João Rodrigues, próximo do BE, acha que o PS falhou neste compromisso, e escreve: "Ao contrário da tradição social-democrata, o PS prefere colocar o conjunto da comunidade a apoiar indirectamente os sectores mais reaccionários do patronato com uma vaga proposta, inspirada no imposto negativo de Milton Friedman, de subsídio aos salários de pobreza, que apenas perpetua as relações sociais que dão origem aos baixos salários. Há uma via mais eficaz para combater a pobreza laboral e para, no mesmo processo, mudar a estrutura produtiva: salário mínimo decente em actualização constante, maior centralização das negociações entre sindicatos e patrões, mais poder aos sindicatos, combate a sério à precariedade e aposta na formação". Parece-me que o João Rodrigues é injusto na crítica. Há certamente diferenças, mas o PS procurou responder a todas as preocupações do João Rodrigues: o PS aumentou significativamente o salário mínimo e promete aumentá-lo mais; o PS aprovou um Código do Trabalho que valoriza a negociação colectiva, promove a formação contínua e a qualificação dos recursos humanos (palavra horrível) e penaliza os recibos verdes; o PS criou o escalão de 42% no IRS e promete aumentar ainda mais a progressividade do sistema, mexendo na componente relativa às deduções e benefícios fiscais. O João pode achar que se podia ter ido mais longe, mas não faz qualquer sentido dizer que o PS abandonou a tradição social democrata. E muito menos dizer que o PS é igual ao PSD, o partido que acusa o PS de perseguição aos ricos.

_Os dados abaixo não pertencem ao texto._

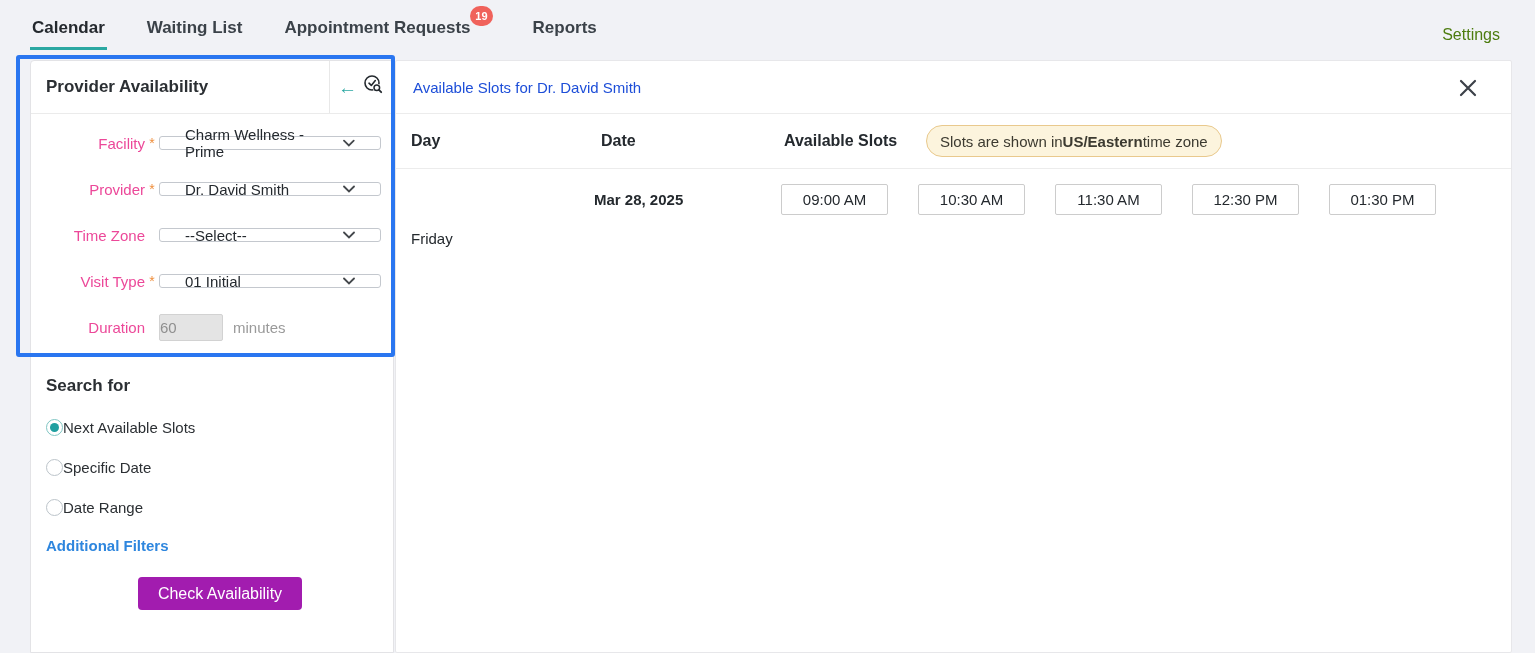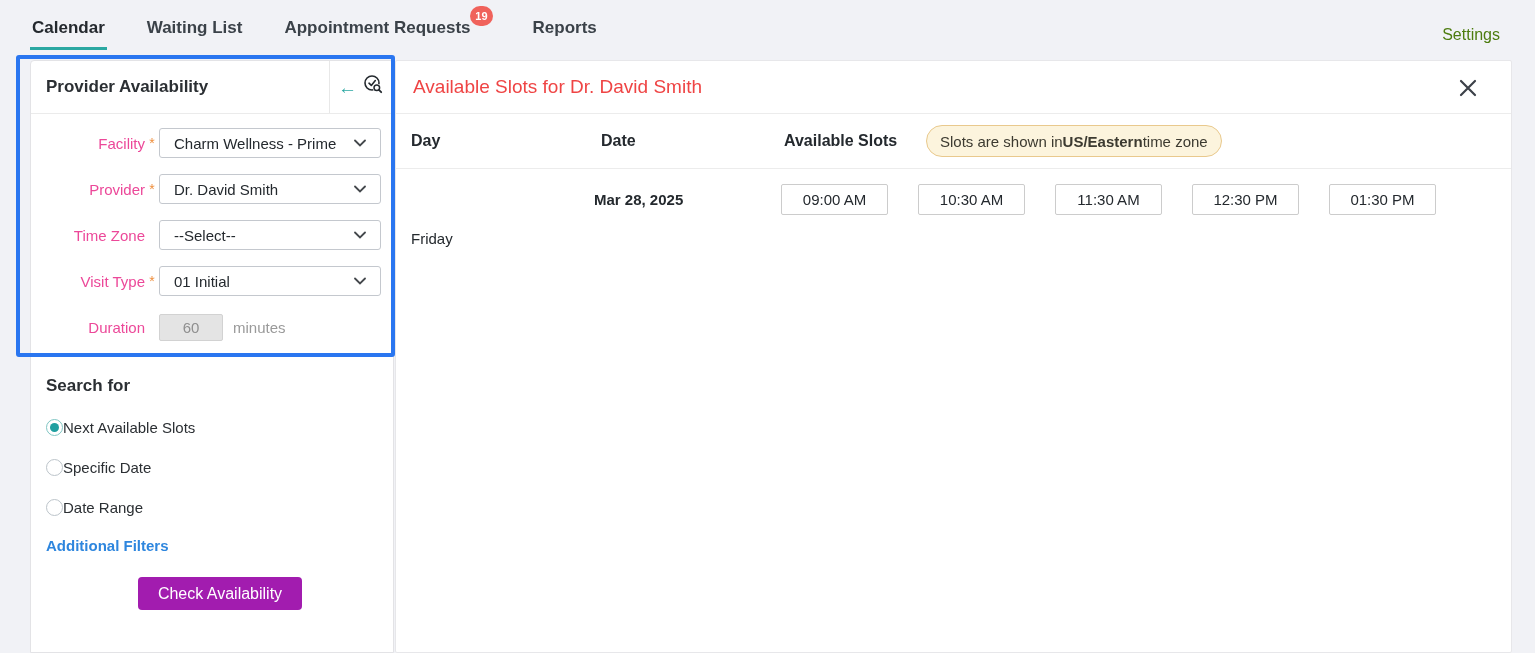--- a/index.html
+++ b/index.html
@@ -50,7 +50,7 @@
 
   
   .mp-header { position:relative; height:53px; border-bottom:1px solid #ececec; display:flex; align-items:center; padding-left:17px; }
-  .mp-title { font-size:19px; color:#ef4444; }
+  .mp-title { font-size:15px; color:#1d4ed8; }
   .mp-close { position:absolute; right:30px; top:14px; width:26px; height:26px; display:flex; align-items:center; justify-content:center; cursor:pointer; }
   .mp-colrow { position:relative; height:55px; border-bottom:1px solid #ececec; }
   .col-head { position:absolute; top:18px; font-size:16px; font-weight:700; color:#24292e; }

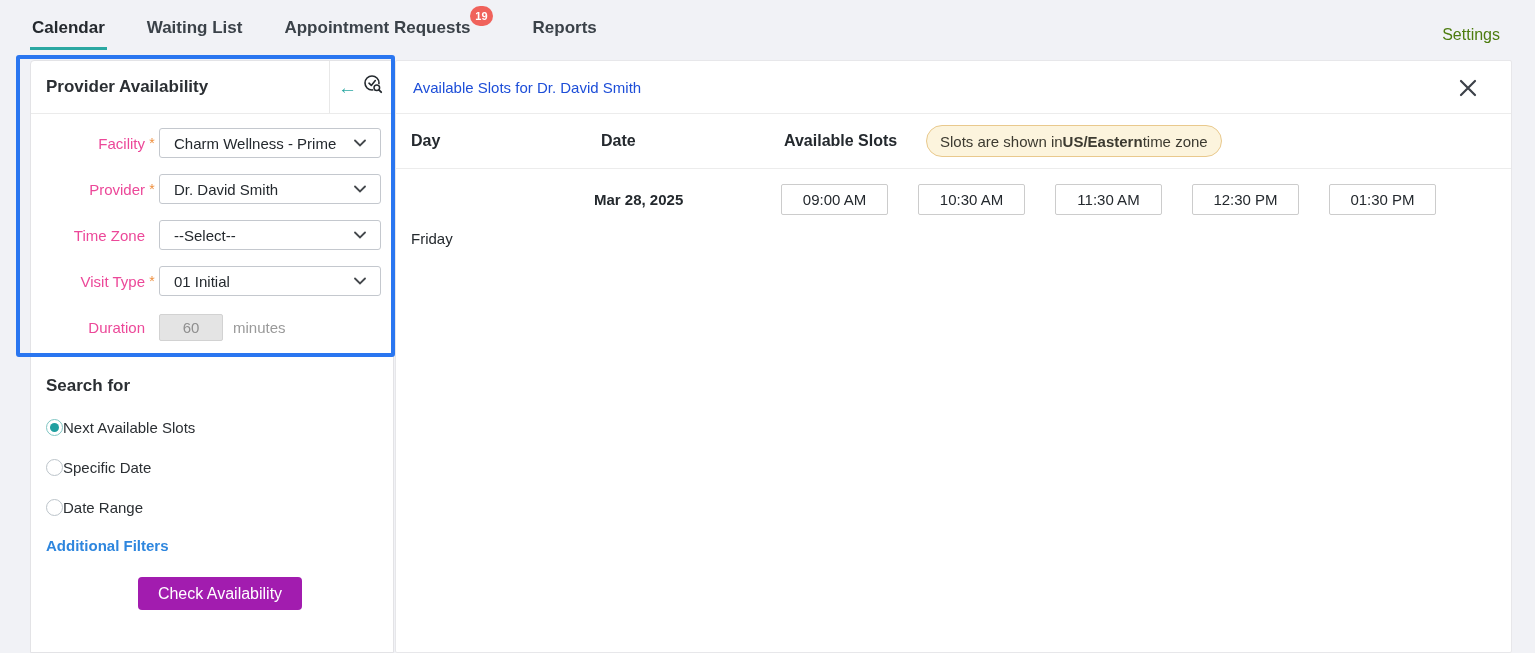--- a/index.html
+++ b/index.html
@@ -33,7 +33,7 @@
   .form-row:last-child { margin-bottom:0; }
   .f-label { width:100px; text-align:right; font-size:15px; color:#ec4899; flex:none; }
   .f-marker { width:14px; text-align:center; color:#ef8e3c; font-size:14px; flex:none; }
-  .f-select { flex:1; height:30px; border:1px solid #c4c8ce; border-radius:3px; background:#fff; display:flex; align-items:center; justify-content:space-between; padding:0 14px; font-size:15px; color:#24292e; cursor:pointer; }
+  .f-select { flex:1; height:14px; border:1px solid #c4c8ce; border-radius:3px; background:#fff; display:flex; align-items:center; justify-content:space-between; padding:0 25px; font-size:15px; color:#24292e; cursor:pointer; }
   .f-input-disabled { width:64px; height:27px; background:#e4e4e4; border:1px solid #d2d2d2; border-radius:2px; text-align:center; font-size:15px; color:#8f8f8f; font-family:"Liberation Sans", sans-serif; }
   .f-suffix { margin-left:10px; font-size:15px; color:#9a9a9a; }
 

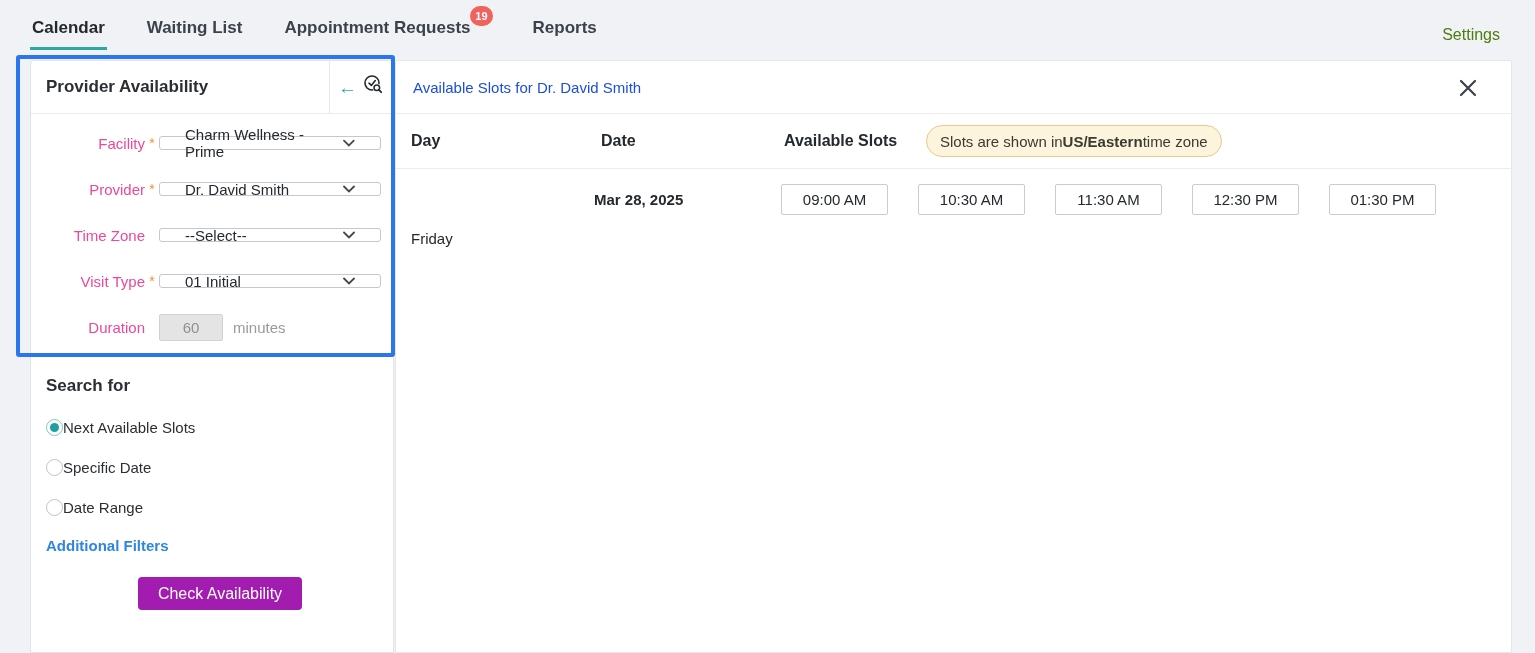--- a/index.html
+++ b/index.html
@@ -34,7 +34,7 @@
   .f-label { width:100px; text-align:right; font-size:15px; color:#ec4899; flex:none; }
   .f-marker { width:14px; text-align:center; color:#ef8e3c; font-size:14px; flex:none; }
   .f-select { flex:1; height:14px; border:1px solid #c4c8ce; border-radius:3px; background:#fff; display:flex; align-items:center; justify-content:space-between; padding:0 25px; font-size:15px; color:#24292e; cursor:pointer; }
-  .f-input-disabled { width:64px; height:27px; background:#e4e4e4; border:1px solid #d2d2d2; border-radius:2px; text-align:center; font-size:15px; color:#8f8f8f; font-family:"Liberation Sans", sans-serif; }
+  .f-input-disabled { width:64px; height:27px; background:#e4e4e4; border:1px solid #d2d2d2; border-radius:2px; font-size:15px; color:#8f8f8f; font-family:"Liberation Sans", sans-serif; }
   .f-suffix { margin-left:10px; font-size:15px; color:#9a9a9a; }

Por outro lado, e para finalizar, é o João Rodrigues que parece querer ir longe demais. João Rodrigues faz exigências impossíveis de satisfazer através de lógicas puramente redistributivas. Mais: a e do capital sua insistência na oposição Marxista entre Trabalho e Capital, entre Trabalhadores e Patronato, ignora que essa lógica de conflito de classe só tem uma conclusão possível: a revolução e a eliminação da propriedade privada. Mais do que obrigar "os sectores mais reaccionários do patronato" a acabar com os baixos salários, importa contribuir para a criar um contexto económico onde tal deixe de ser necessário. Por outras palavras, é necessário abandonar a ortodoxia de esquerda que insiste na diabolização dos empresários. O problema de Portugal não é só a pobreza e a desigualdade. Também é a riqueza. Os salários reduzidos não se eliminam por decreto político. Nem se constroem apenas contra os empresários.